*MATERIAL SHOWN*.
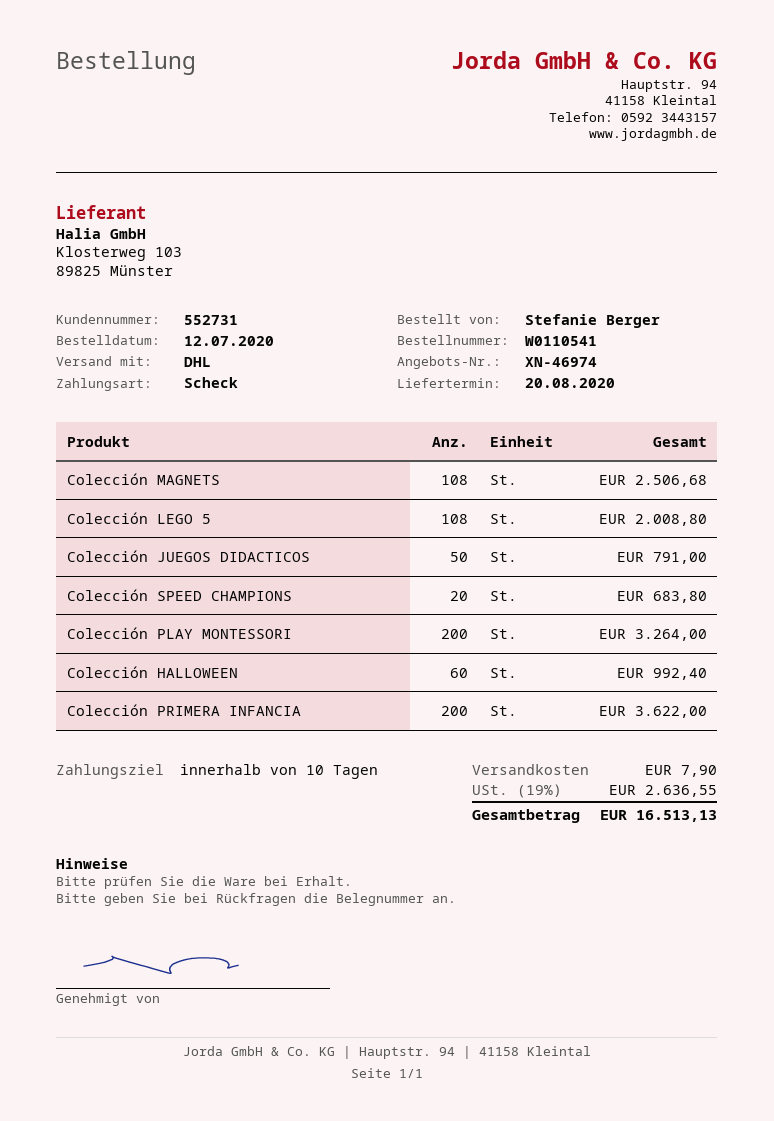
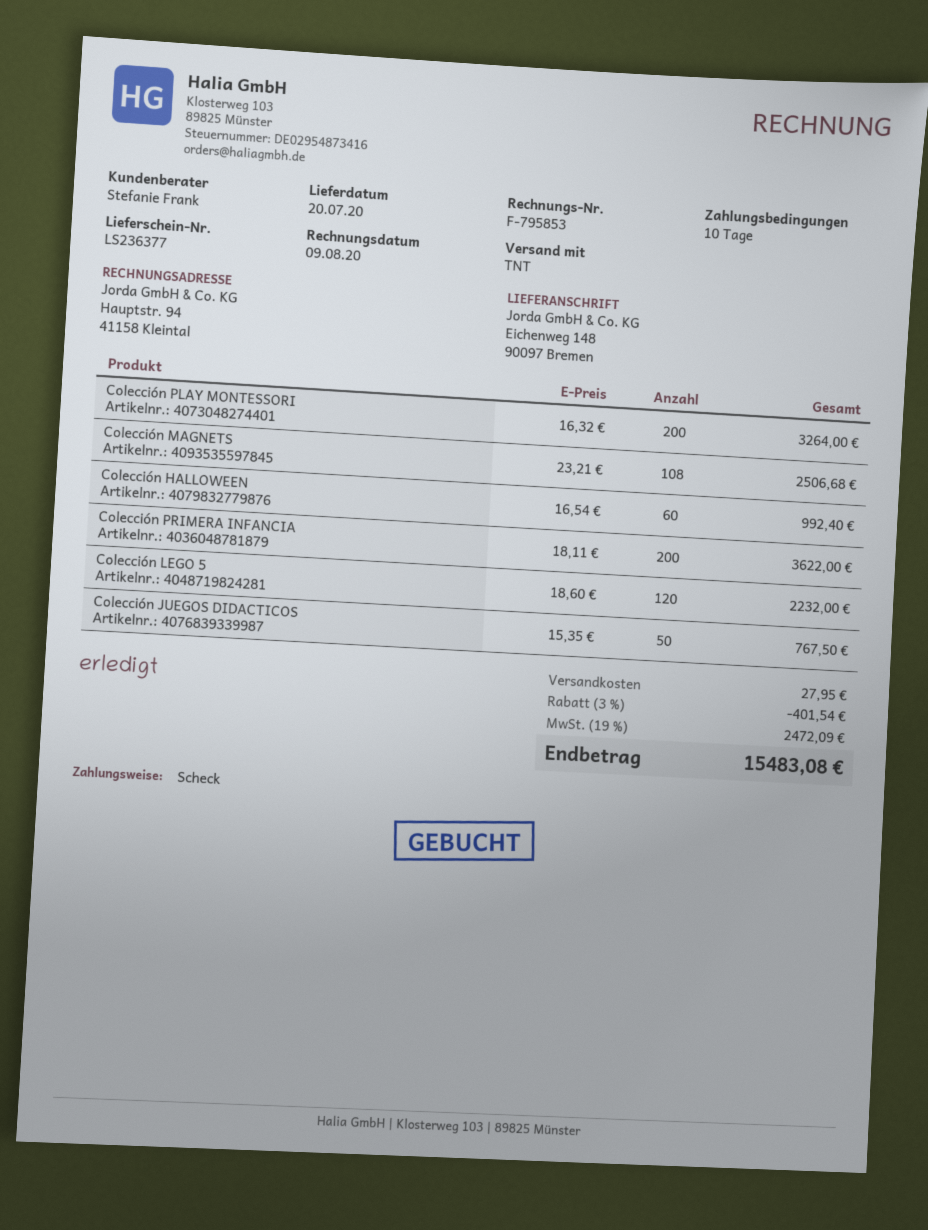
delivery date: 2020-08-20 -> 2020-07-20
shipping method: DHL -> TNT
Colección LEGO 5: 108 for 2008.80 -> 120 for 2232.00
Colección JUEGOS DIDACTICOS: 50 for 791.00 -> 50 for 767.50
Colección SPEED CHAMPIONS: 20 for 683.80 -> none
discount: none -> 3% = 401.54
shipping: 7.90 -> 27.95
tax: 19% = 2636.55 -> 19% = 2472.09
total: 16513.13 -> 15483.08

*TASK DESCRIPTION*.
Your answer must be an exact copy of the records, free of images.

*ANSWER TO THE EXERCISE*.
delivery date: 2020-08-20 -> 2020-07-20
shipping method: DHL -> TNT
Colección LEGO 5: 108 for 2008.80 -> 120 for 2232.00
Colección JUEGOS DIDACTICOS: 50 for 791.00 -> 50 for 767.50
Colección SPEED CHAMPIONS: 20 for 683.80 -> none
discount: none -> 3% = 401.54
shipping: 7.90 -> 27.95
tax: 19% = 2636.55 -> 19% = 2472.09
total: 16513.13 -> 15483.08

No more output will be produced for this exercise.